Summary Outcome Statistics and ANCOVA Results.
| Outcome Measure | Time Point | Overall | Attention Control | PLAN YOUR LIFESPAN | Arm Effect Estimate (95% CI)a | P-value |
|---|---|---|---|---|---|---|
| Planning Behavior | Baseline | 16.88 (4.48) | 16.80 (4.58) | 16.97 (4.38) | ||
| One Month | 16.51 (4.56) | 15.88 (4.56) | 17.19 (4.48) | 1.25 (0.37, 2.12) | 0.0054 | |
| Three Months | 17.95 (4.46) | 17.55 (4.41) | 18.40 (4.48) | 0.91 (0.02, 1.79) | 0.0444 | |
| Perception | Baseline | 19.95 (3.84) | 20.14 (3.64) | 19.75 (4.02) | ||
| One Month | 20.51 (3.65) | 20.29 (3.61) | 20.75 (3.69) | 0.60 (−0.06, 1.27) | 0.0766 | |
| Three Months | 20.97 (3.55) | 20.81 (3.56) | 21.14 (3.55) | 0.56 (−0.12, 1.25) | 0.1074 | |
| Confidence | Baseline | 20.75 (3.33) | 20.68 (3.40) | 20.81 (3.27) | ||
| One Month | 21.45 (2.79) | 21.19 (2.93) | 21.74 (2.62) | 0.47 (−0.04, 0.97) | 0.0683 | |
| Three Months | 21.93 (2.54) | 21.70 (2.71) | 22.17 (2.33) | 0.39 (−0.10, 0.89) | 0.1175 |
From ANCOVA model for the given follow-up time point, adjusted for the respective baseline outcome score.

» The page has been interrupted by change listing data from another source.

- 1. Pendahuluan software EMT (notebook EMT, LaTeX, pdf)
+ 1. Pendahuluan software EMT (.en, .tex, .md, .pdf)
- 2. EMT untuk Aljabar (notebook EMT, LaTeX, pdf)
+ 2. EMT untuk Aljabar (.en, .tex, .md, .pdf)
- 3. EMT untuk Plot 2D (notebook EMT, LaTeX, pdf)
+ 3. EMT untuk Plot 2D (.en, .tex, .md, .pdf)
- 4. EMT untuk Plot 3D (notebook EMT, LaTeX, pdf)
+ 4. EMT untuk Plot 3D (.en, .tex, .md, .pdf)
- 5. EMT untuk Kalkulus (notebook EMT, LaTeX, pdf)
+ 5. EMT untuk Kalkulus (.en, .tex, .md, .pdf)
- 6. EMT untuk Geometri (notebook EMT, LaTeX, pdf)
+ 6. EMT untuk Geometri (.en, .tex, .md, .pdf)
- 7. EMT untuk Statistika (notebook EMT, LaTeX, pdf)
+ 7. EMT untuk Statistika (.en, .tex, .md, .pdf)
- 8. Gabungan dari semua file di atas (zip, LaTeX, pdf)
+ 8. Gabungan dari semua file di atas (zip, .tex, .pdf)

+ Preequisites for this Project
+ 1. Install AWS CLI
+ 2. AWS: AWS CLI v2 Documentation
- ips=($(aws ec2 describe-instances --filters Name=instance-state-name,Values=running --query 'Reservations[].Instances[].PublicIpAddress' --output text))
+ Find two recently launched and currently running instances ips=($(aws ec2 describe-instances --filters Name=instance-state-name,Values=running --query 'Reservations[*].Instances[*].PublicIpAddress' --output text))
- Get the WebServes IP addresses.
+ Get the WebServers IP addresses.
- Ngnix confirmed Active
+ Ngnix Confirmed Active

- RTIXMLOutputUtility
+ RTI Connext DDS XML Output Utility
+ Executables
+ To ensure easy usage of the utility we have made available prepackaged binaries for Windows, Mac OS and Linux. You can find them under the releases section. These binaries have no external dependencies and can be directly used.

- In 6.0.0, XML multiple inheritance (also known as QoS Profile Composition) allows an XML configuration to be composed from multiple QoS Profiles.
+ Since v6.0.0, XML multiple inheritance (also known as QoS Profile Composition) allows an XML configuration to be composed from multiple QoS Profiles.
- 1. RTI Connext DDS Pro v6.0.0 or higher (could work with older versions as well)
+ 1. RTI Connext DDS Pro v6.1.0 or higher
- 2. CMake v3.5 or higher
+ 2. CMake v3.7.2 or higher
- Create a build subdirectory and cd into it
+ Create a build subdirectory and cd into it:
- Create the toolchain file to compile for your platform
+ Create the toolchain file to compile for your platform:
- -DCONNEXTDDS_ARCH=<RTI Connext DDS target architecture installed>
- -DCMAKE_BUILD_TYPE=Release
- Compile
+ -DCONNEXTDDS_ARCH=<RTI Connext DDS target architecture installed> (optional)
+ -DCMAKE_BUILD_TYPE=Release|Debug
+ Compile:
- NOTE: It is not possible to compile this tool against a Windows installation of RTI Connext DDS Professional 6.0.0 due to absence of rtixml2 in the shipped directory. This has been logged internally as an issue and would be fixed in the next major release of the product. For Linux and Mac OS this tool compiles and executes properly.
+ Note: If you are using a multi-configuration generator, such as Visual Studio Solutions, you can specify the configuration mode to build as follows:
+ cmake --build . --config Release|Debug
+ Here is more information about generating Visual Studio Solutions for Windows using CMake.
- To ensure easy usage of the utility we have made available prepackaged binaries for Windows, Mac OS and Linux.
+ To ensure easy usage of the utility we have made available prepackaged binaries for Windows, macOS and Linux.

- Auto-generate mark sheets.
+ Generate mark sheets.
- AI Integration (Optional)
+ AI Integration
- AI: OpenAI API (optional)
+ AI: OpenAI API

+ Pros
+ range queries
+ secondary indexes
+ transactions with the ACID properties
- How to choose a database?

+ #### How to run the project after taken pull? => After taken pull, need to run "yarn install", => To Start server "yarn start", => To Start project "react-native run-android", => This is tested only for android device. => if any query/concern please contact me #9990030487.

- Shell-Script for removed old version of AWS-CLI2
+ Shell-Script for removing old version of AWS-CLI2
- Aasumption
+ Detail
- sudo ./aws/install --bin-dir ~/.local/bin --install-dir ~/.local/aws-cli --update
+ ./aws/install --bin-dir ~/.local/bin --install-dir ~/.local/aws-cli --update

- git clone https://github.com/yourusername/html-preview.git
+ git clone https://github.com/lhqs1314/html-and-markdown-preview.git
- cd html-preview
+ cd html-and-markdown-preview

3.1.2. Longitudinal analysis of planning behavior score, controlling for baseline covariates
There were 10 baseline covariates that were significant on one-to-one comparison (power of attorney, importance of religion, history of lung disease, history of stroke, education, marital status, presence of living will, presence of an advanced directive, self-efficacy score, and support score). However, the power of attorney, living will, and advanced directive variables were highly correlated and therefore the model selection process was performed using the power of attorney variable. After model selection, there were five significant baseline covariates: self-efficacy score (p = 0.0072), support score (p = 0.0095), power of attorney (p = 0.0002), education (p = 0.0059), and history of stroke (p = 0.0051). Higher self-efficacy score, higher support score, having a power of attorney, lower levels of education, and history of stroke were associate with higher planning behavior scores. Table 3 illustrates longitudinal model results (up to three months post intervention) both failing to control and controlling for these variables. In each instance, there is a marginally significant (unadjusted model p = 0.0470, adjusted p = 0.0637) time-by-arm effect, suggesting that the active intervention arm tended to have an increased mean slope in planning behavior score over time.
Table 3.
Longitudinal Mixed Model Results.
| Outcome Measure | Effect | Unadjusted Estimate (95% CI) | p-value | Adjusted Estimate (95% CI) | p-value |
|---|---|---|---|---|---|
| Planning Behaviora | Time | 0.282 (−0.071, 0.634) | 0.1173 | 0.322 (−0.035, 0.680) | 0.0771 |
| Arm | 0.282 (−0.617, 1.181) | 0.5379 | 0.547 (−0.334, 1.428) | 0.2231 | |
| Interaction | 0.512 (0.007, 1.017) | 0.0470 | 0.486 (−0.028, 0.999) | 0.0637 | |
| Perceptionb | Time | 0.215 (0.048, 0.383) | 0.0116 | 0.225 (0.057, 0.393) | 0.0088 |
| Arm | −0.038 (−0.754, 0.677) | 0.9163 | 0.094 (−0.608, 0.797) | 0.7927 | |
| Interaction | 0.237 (−0.002, 0.476) | 0.0522 | 0.244 (0.003, 0.485) | 0.0471 | |
| Confidencec | Time | 0.318 (0.189, 0.447) | < 0.0001 | 0.331 (0.201, 0.460) | < 0.0001 |
| Arm | 0.349 (−0.235, 0.934) | 0.2413 | 0.357 (−0.186, 0.901) | 0.1972 | |
| Interaction | 0.088 (−0.096, 0.273) | 0.3480 | 0.075 (−0.109, 0.260) | 0.4230 |
Adjusted estimate corresponds to model controlling for self-efficacy score, education, perceived support, power of attorney, and history of stroke.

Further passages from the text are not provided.